§ Description of the task
Gather each line containing the string "CAPSLOCK" from these entries.

===============

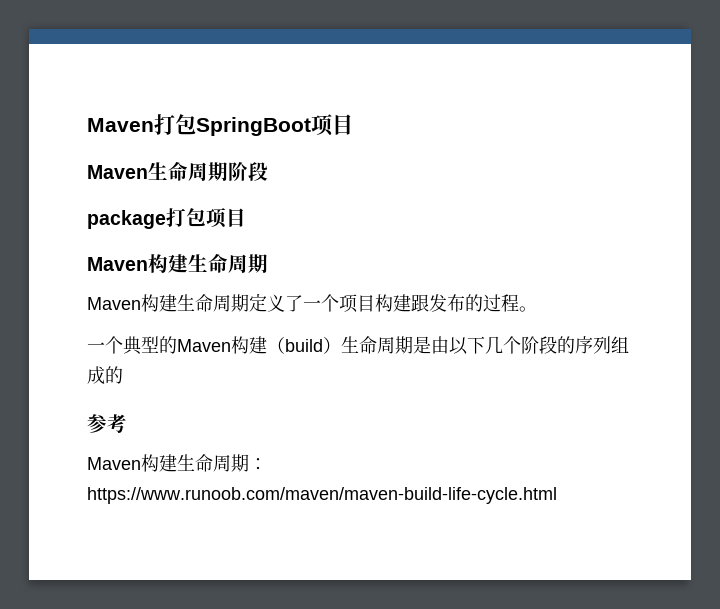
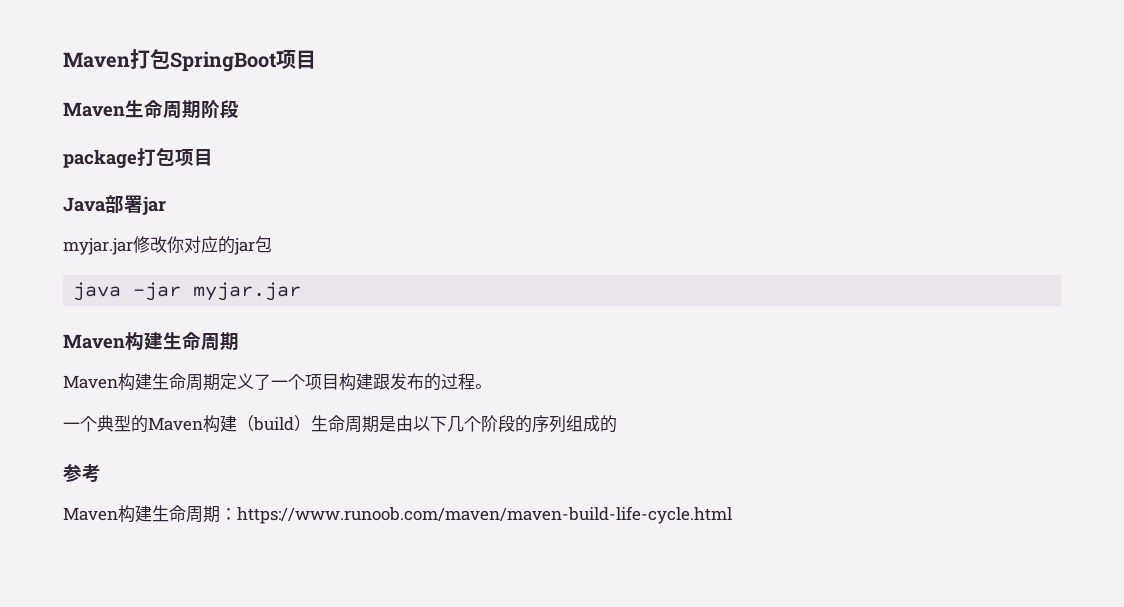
+ Java部署jar
+ myjar.jar修改你对应的jar包
+ java -jar myjar.jar

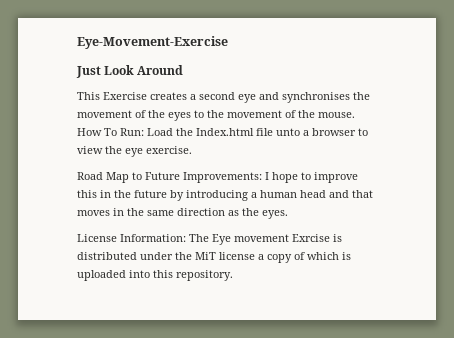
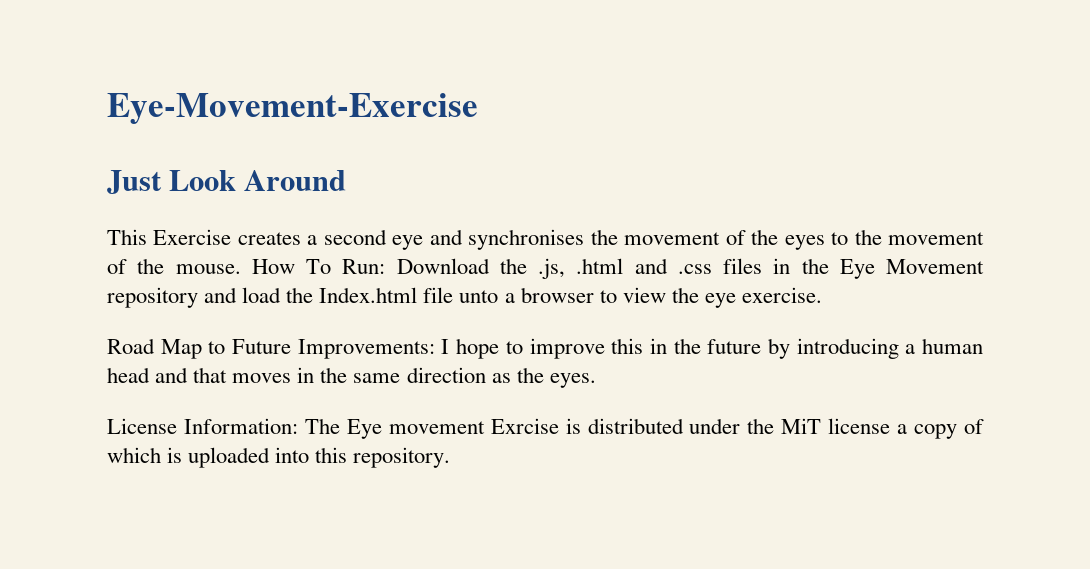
- How To Run: Load the Index.html file unto a browser to view the eye exercise.
+ How To Run: Download the .js, .html and .css files in the Eye Movement repository and load the Index.html file unto a browser to view the eye exercise.

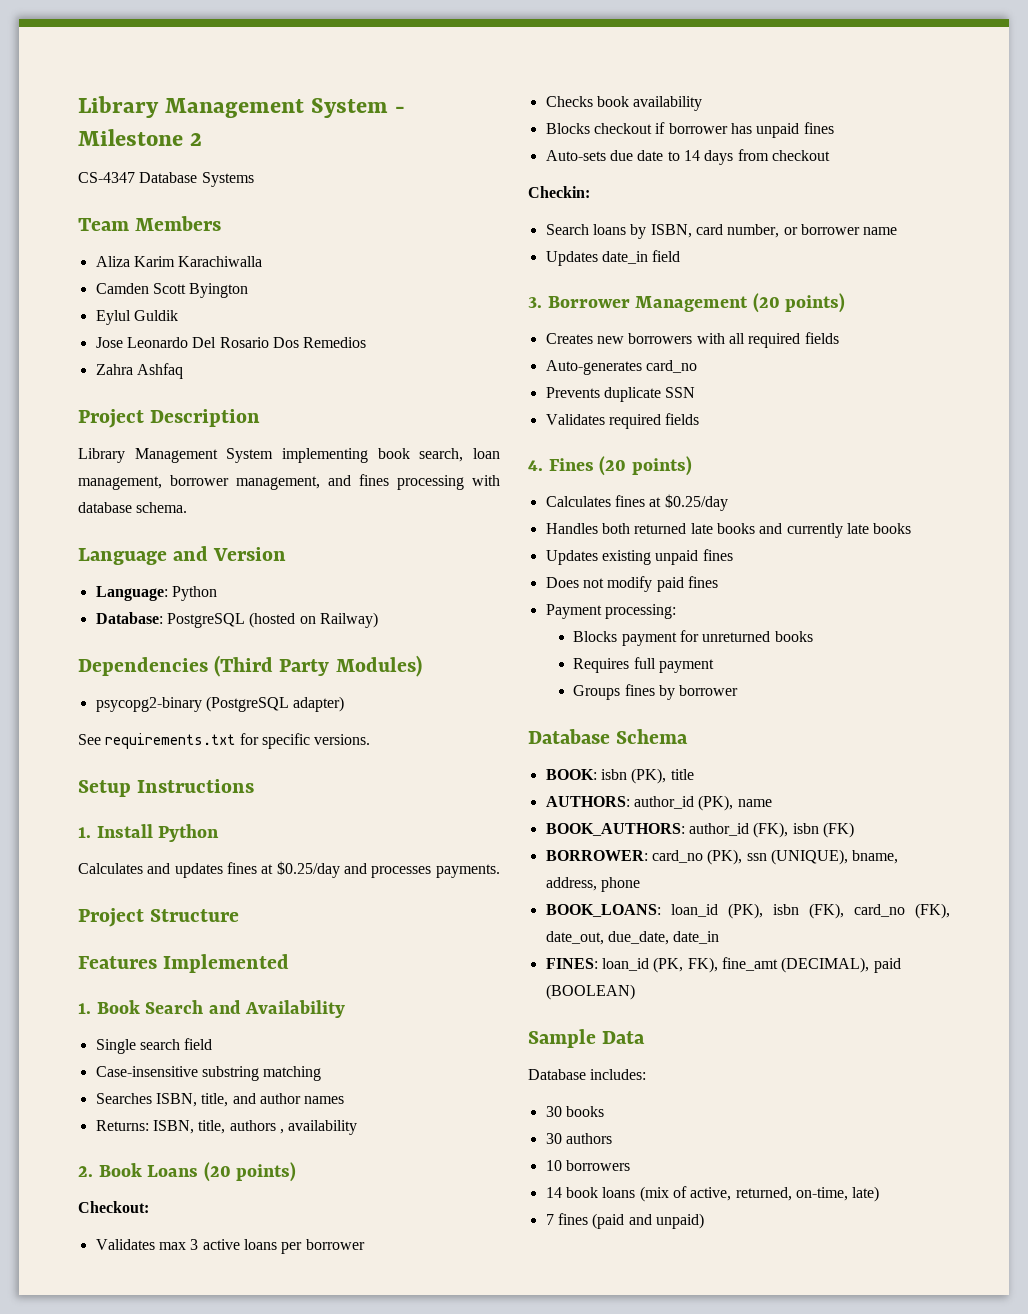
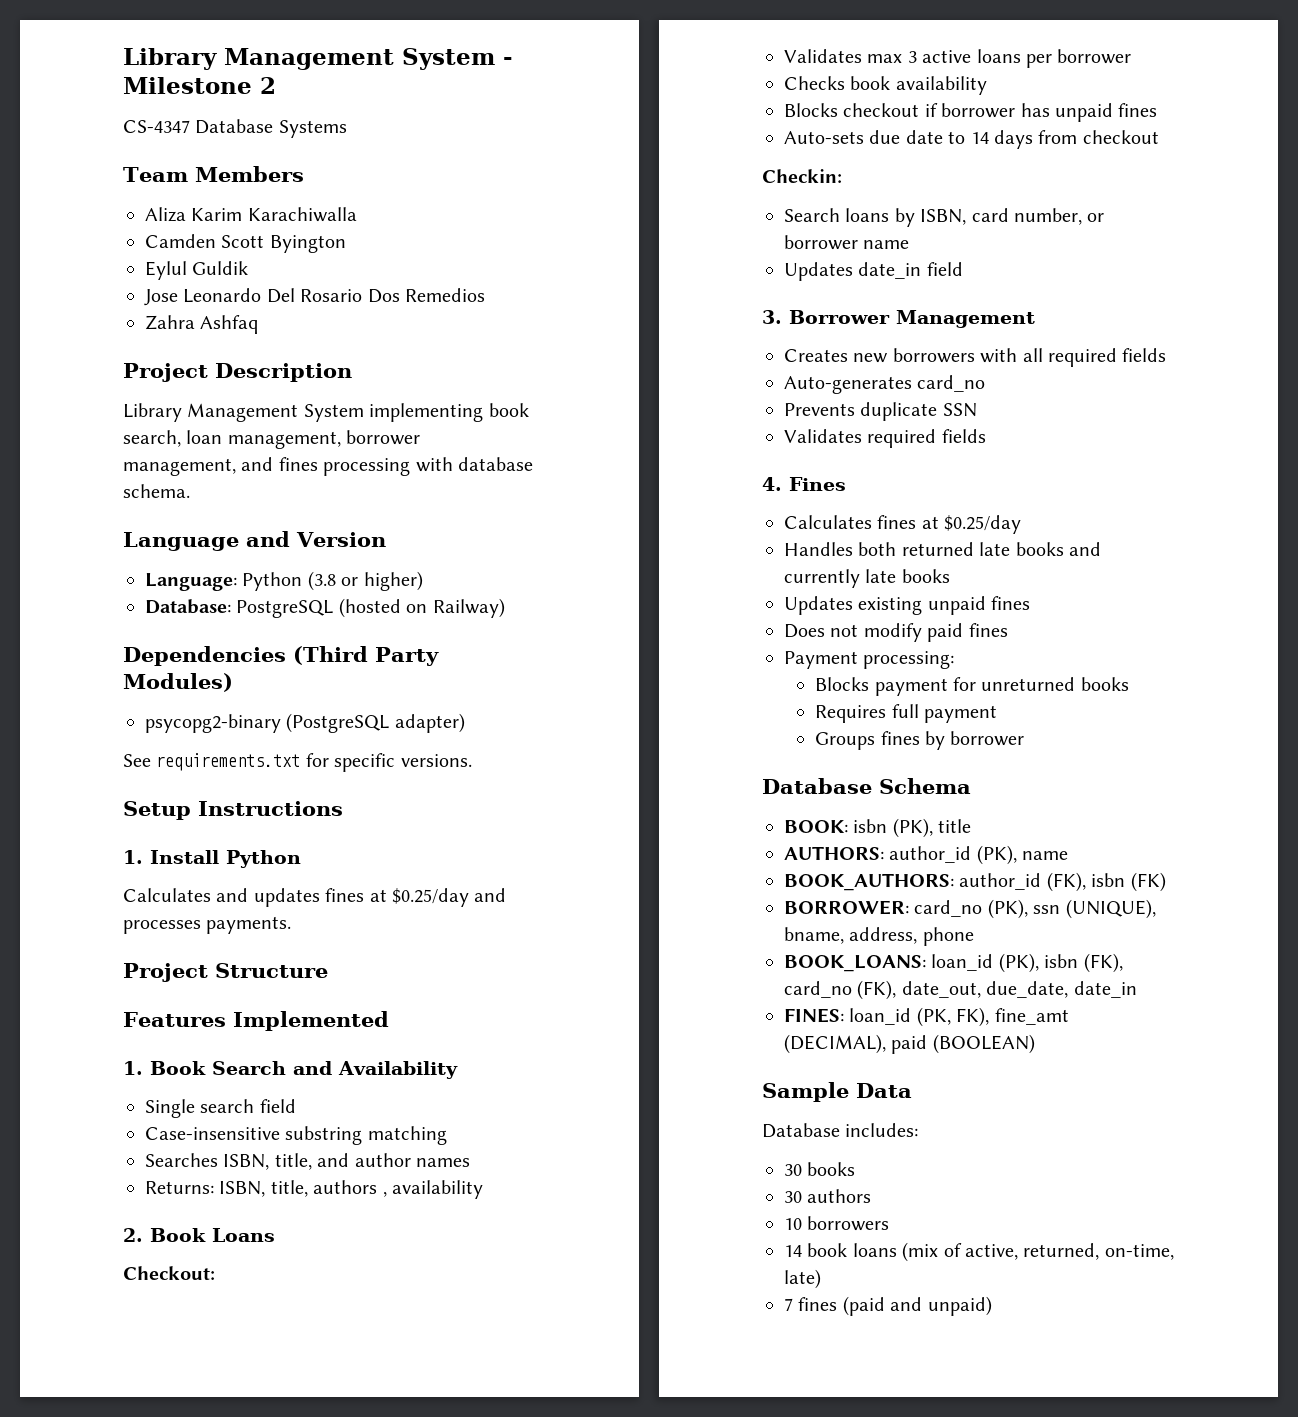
- Language: Python
+ Language: Python (3.8 or higher)
- 2. Book Loans (20 points)
+ 2. Book Loans
- 3. Borrower Management (20 points)
+ 3. Borrower Management
- 4. Fines (20 points)
+ 4. Fines

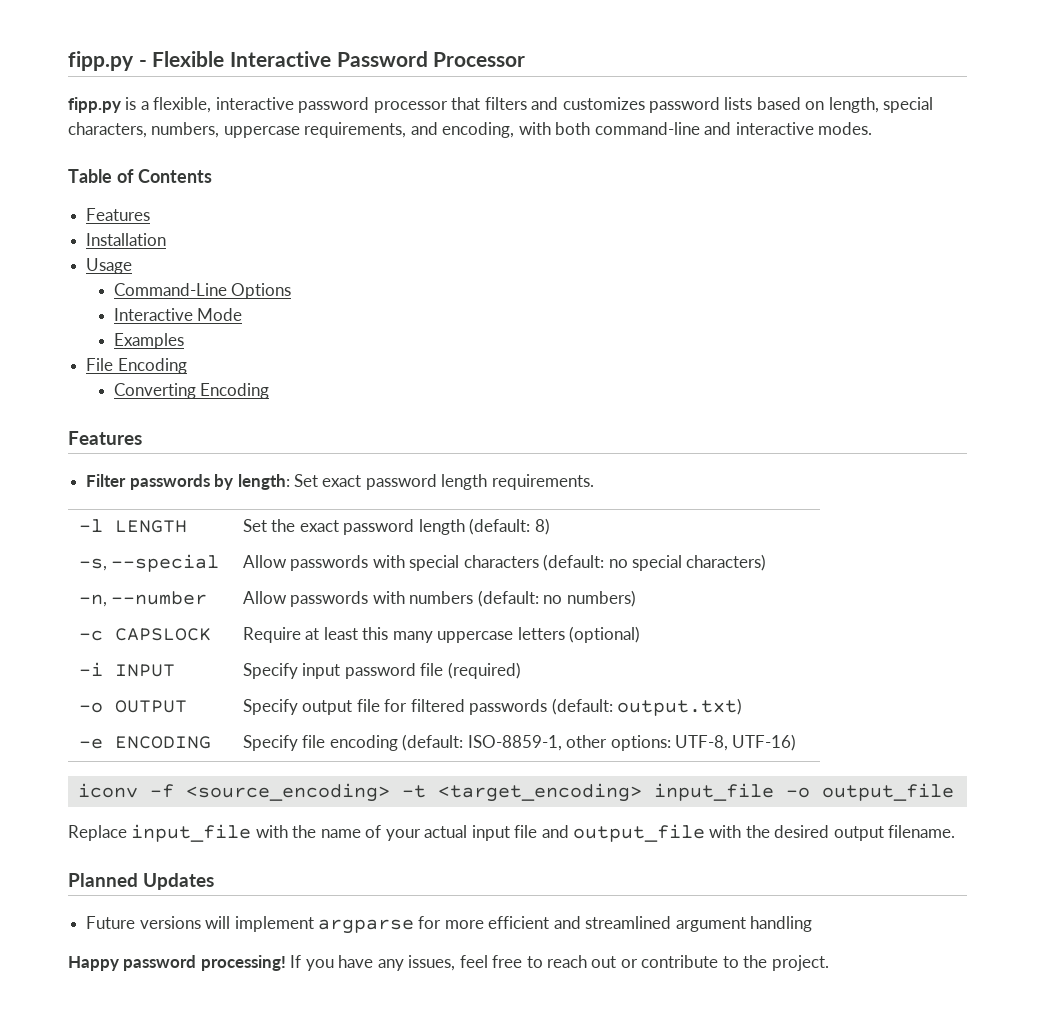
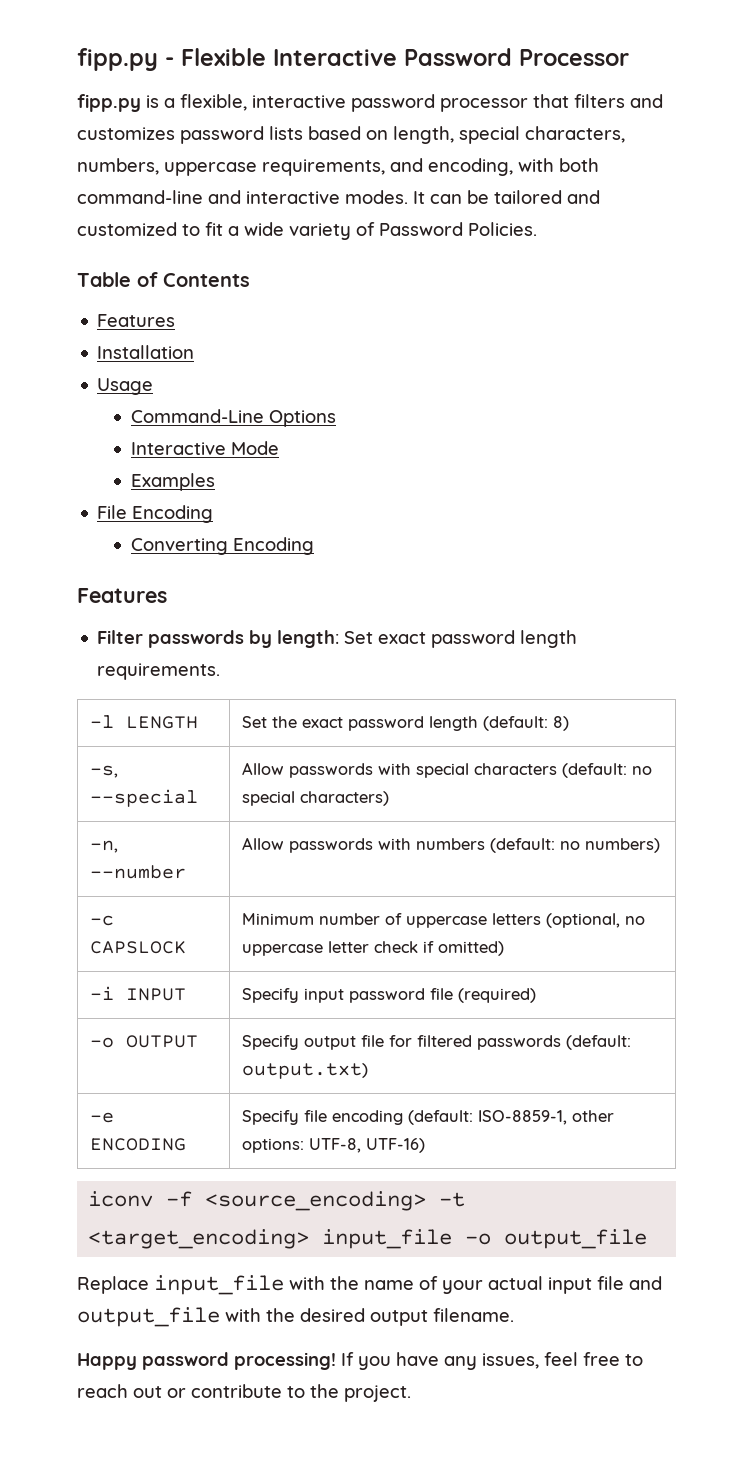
+ It can be tailored and customized to fit a wide variety of Password Policies.
- -c CAPSLOCK | Require at least this many uppercase letters (optional)
+ -c CAPSLOCK | Minimum number of uppercase letters (optional, no uppercase letter check if omitted)
- Planned Updates
- Future versions will implement argparse for more efficient and streamlined argument handling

===============

§ Response area
- -c CAPSLOCK | Require at least this many uppercase letters (optional)
+ -c CAPSLOCK | Minimum number of uppercase letters (optional, no uppercase letter check if omitted)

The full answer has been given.